Understand, Napoles would not have been able to pull off the alleged scams that she was supposed to have dreamed up, if lawmakers were not allowed to identify the beneficiaries of their funds – in this case, the fake non-government organizations that she put up. If Congress’ projects were identified beforehand as line items in the national budget while it was being deliberated upon, lawmakers would forfeit their power of identifying who would receive them and, subsequently, lose the chance to take kickbacks through enterprising people like Napoles.

This after-the-fact identification of the beneficiaries of pork barrel spending lies at the heart of the controversy that is now consuming Congress.
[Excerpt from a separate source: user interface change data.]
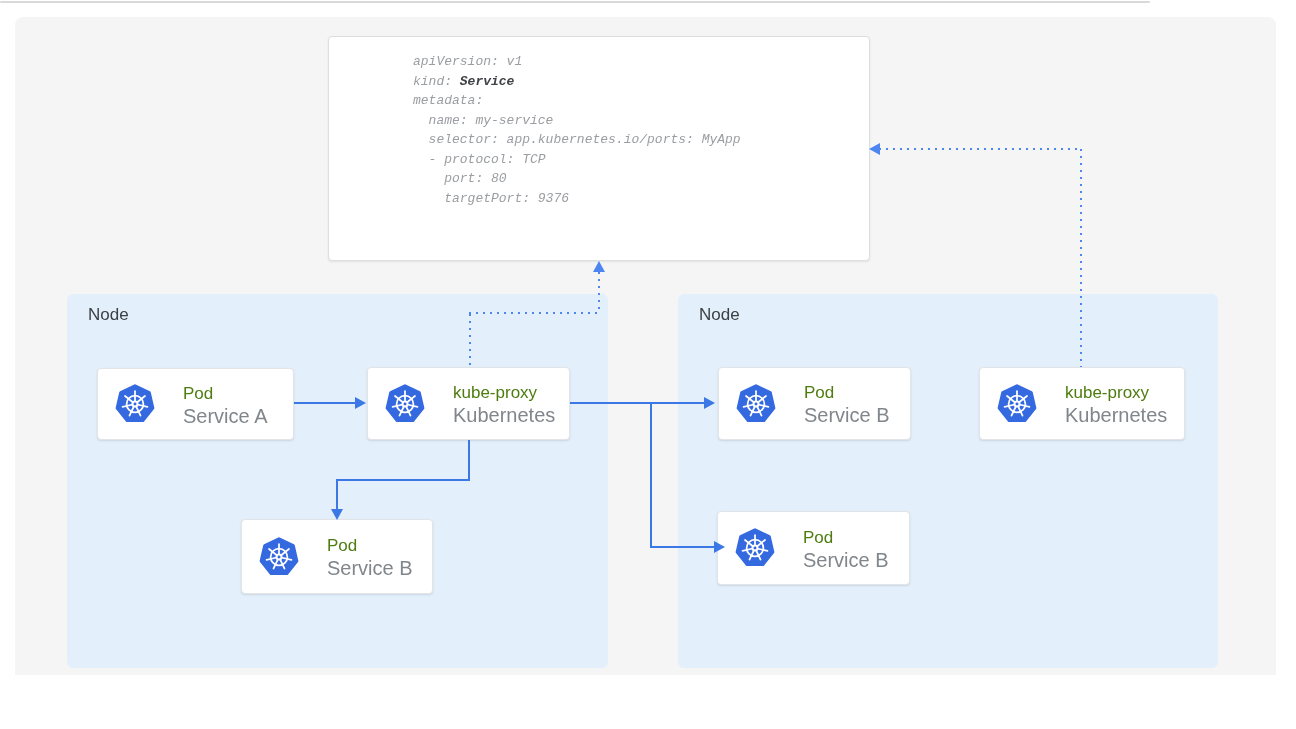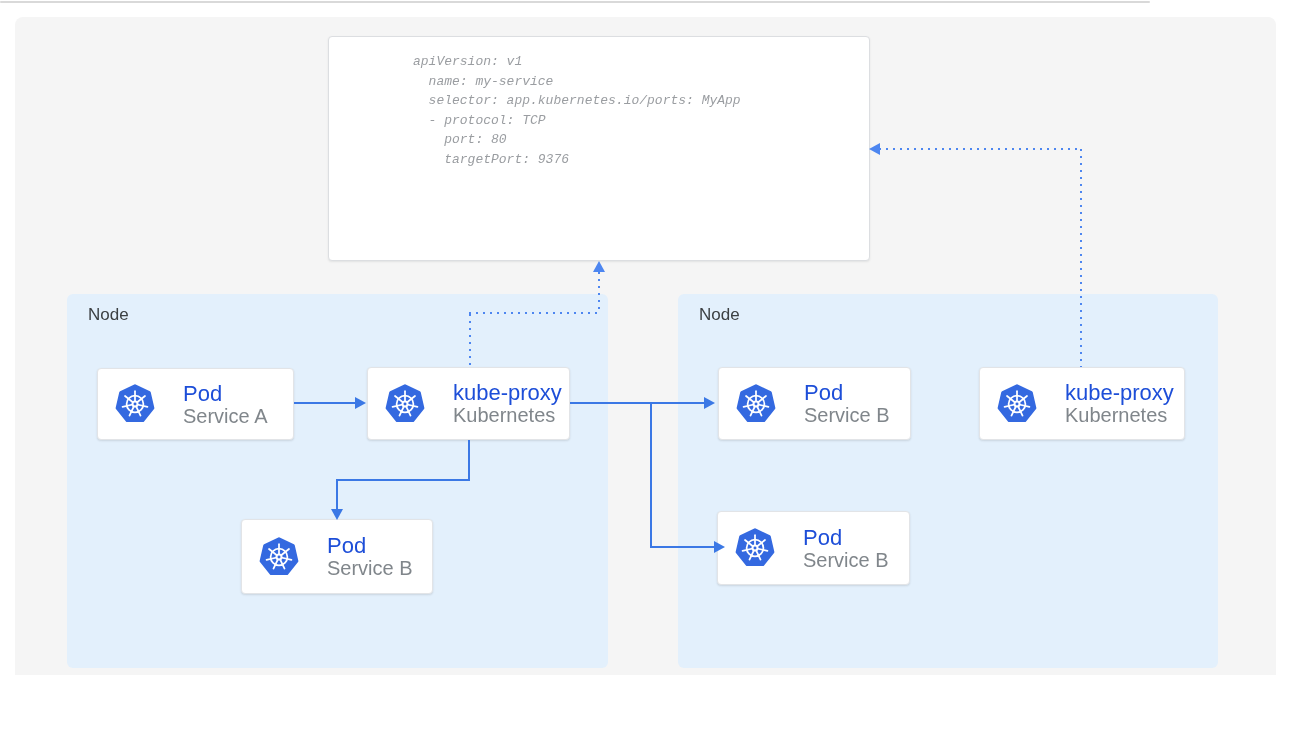"kind: Service" div.code-line { html: none -> <div><span>kind: </span><span>Service</span></div> }
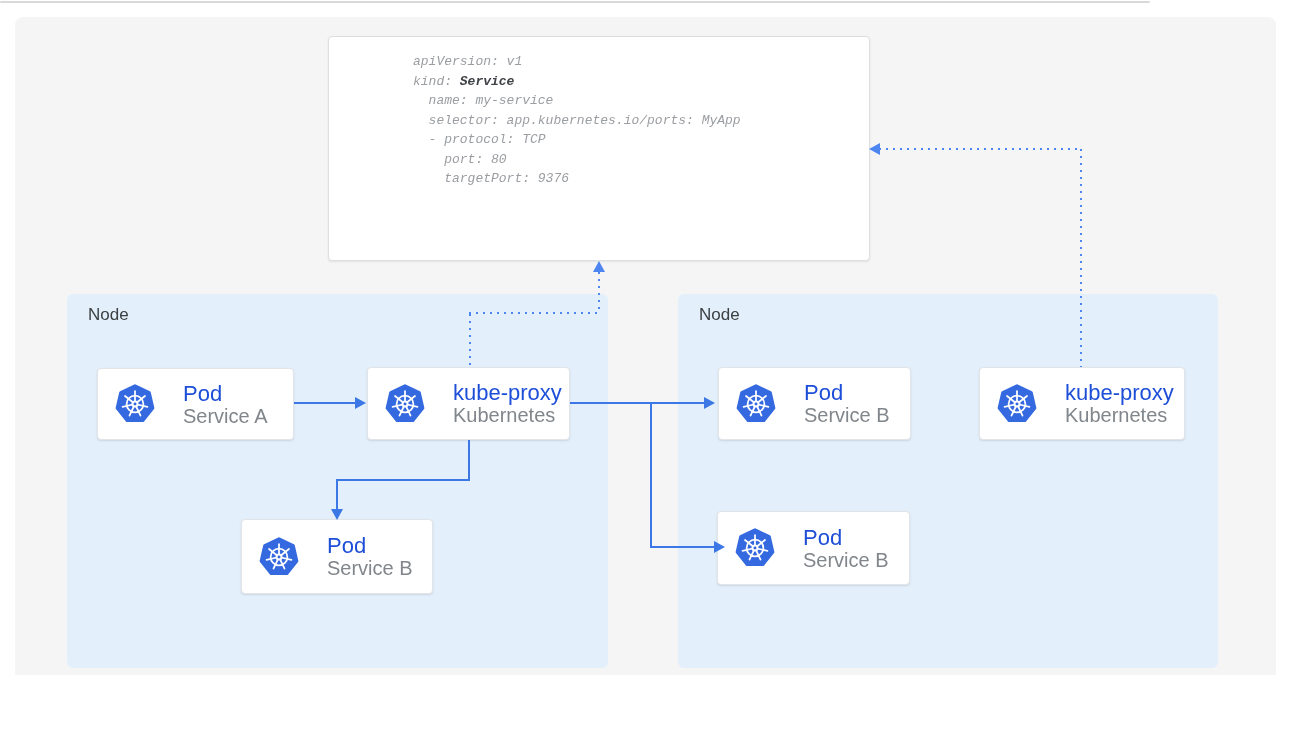"metadata:" div.code-line { html: none -> <div><span>metadata:</span></div> }
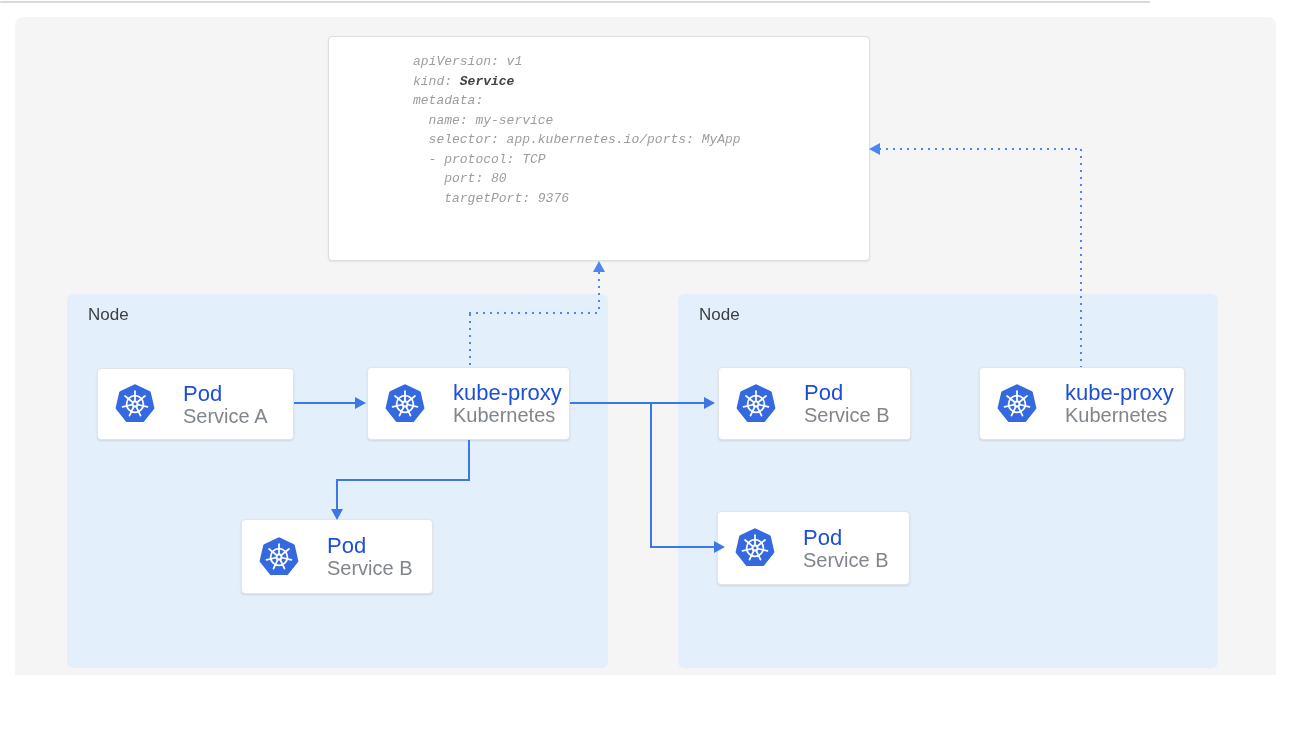"Pod" .card-title { color: #1d4ed8 -> #4d7c0f; font-size: 22px -> 17px }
But Aquino’s office has similar funds in much bigger amounts – and nobody calls them pork.

“Most of the lump-sum appropriations give the President the discretion [over who gets what and how much],” Colmenares said. “Why are such funds for congressmen and senators called pork, but not similar funds of the President?”

Briones and Colmenares are demanding that Aquino and his budget secretary, Florencio Abad, disclose in detail how the Office of the President intends to disburse the humongous funds at its sole disposal. But Abad dismissed the demand, asking if anyone can believe that nearly half of Aquino’s budget for next year is nothing but pork.

But Abad had better take the accusations of presidential pork seriously, if he knows what’s good for him and his boss. More and more Filipinos are getting scandalized by the Napoles controversy, with the almost daily disclosures of huge kickbacks and of the opulent lifestyle of the family of a retired Marine major.

At this point, it appears that it is no longer a question of if pork barrel funds, whoever controls them, will have to go. It’s already become a matter of when – unless those who have pork want to reap the whirlwind of public ire.